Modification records
····················

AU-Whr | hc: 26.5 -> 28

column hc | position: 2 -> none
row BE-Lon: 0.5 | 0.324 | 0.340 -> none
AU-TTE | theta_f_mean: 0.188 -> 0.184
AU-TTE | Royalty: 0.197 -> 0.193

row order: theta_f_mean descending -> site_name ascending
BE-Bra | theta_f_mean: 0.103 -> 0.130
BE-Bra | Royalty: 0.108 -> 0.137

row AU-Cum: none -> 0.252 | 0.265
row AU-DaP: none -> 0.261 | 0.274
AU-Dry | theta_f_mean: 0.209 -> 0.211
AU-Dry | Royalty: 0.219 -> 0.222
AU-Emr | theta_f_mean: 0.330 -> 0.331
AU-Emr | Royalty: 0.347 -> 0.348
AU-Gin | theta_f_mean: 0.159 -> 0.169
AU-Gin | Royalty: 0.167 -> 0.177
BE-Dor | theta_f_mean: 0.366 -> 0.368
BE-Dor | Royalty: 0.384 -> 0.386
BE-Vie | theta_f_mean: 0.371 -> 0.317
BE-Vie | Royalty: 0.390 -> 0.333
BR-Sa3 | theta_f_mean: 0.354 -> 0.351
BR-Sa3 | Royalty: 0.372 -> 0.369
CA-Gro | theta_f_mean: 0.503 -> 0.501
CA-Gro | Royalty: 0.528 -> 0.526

····················

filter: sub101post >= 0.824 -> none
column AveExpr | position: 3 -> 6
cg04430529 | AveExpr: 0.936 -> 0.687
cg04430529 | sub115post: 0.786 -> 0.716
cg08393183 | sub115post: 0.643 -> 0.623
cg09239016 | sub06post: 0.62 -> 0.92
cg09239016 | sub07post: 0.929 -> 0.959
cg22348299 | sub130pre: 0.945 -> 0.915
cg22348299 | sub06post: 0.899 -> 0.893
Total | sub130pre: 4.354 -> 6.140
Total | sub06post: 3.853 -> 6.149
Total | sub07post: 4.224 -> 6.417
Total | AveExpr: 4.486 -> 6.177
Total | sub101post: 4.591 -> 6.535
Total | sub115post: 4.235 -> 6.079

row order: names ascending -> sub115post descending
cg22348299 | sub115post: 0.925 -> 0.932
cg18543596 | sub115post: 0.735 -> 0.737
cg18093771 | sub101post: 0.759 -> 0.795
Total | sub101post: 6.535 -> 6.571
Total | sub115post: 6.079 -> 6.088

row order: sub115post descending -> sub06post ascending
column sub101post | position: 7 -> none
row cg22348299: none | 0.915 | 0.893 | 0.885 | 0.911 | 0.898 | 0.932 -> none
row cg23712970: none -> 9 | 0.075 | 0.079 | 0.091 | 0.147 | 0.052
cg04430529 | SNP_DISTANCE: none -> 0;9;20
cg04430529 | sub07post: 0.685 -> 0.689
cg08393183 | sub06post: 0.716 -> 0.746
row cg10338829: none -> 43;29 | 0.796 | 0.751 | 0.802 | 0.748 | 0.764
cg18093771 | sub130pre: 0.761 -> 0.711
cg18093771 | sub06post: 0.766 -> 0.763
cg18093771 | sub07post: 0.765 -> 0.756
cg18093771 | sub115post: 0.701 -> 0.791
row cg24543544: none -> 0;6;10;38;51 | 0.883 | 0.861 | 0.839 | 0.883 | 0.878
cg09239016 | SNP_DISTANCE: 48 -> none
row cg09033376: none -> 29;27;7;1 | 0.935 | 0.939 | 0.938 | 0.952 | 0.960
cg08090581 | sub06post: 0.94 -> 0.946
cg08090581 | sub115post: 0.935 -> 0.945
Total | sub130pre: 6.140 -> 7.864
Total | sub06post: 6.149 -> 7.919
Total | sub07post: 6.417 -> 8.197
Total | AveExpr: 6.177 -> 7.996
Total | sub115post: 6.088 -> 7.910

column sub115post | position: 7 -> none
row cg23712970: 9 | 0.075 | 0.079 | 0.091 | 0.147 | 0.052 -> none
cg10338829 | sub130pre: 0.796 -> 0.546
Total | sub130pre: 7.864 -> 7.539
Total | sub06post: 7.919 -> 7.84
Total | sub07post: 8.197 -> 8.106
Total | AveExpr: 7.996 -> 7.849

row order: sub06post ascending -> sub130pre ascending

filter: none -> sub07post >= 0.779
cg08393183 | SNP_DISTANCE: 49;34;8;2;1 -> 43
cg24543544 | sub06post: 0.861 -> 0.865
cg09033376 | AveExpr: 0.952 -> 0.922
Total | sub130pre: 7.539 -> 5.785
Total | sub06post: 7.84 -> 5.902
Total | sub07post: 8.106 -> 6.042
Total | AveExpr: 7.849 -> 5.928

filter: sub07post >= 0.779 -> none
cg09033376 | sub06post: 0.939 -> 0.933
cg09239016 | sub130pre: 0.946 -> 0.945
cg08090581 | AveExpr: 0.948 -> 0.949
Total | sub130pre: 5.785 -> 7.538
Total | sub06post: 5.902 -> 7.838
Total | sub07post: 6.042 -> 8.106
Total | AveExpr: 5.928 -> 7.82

····················

■ **Task prompt**:
Using the records above, list each line that includes "column".

■ **Task response**:
column hc | position: 2 -> none
column AveExpr | position: 3 -> 6
column sub101post | position: 7 -> none
column sub115post | position: 7 -> none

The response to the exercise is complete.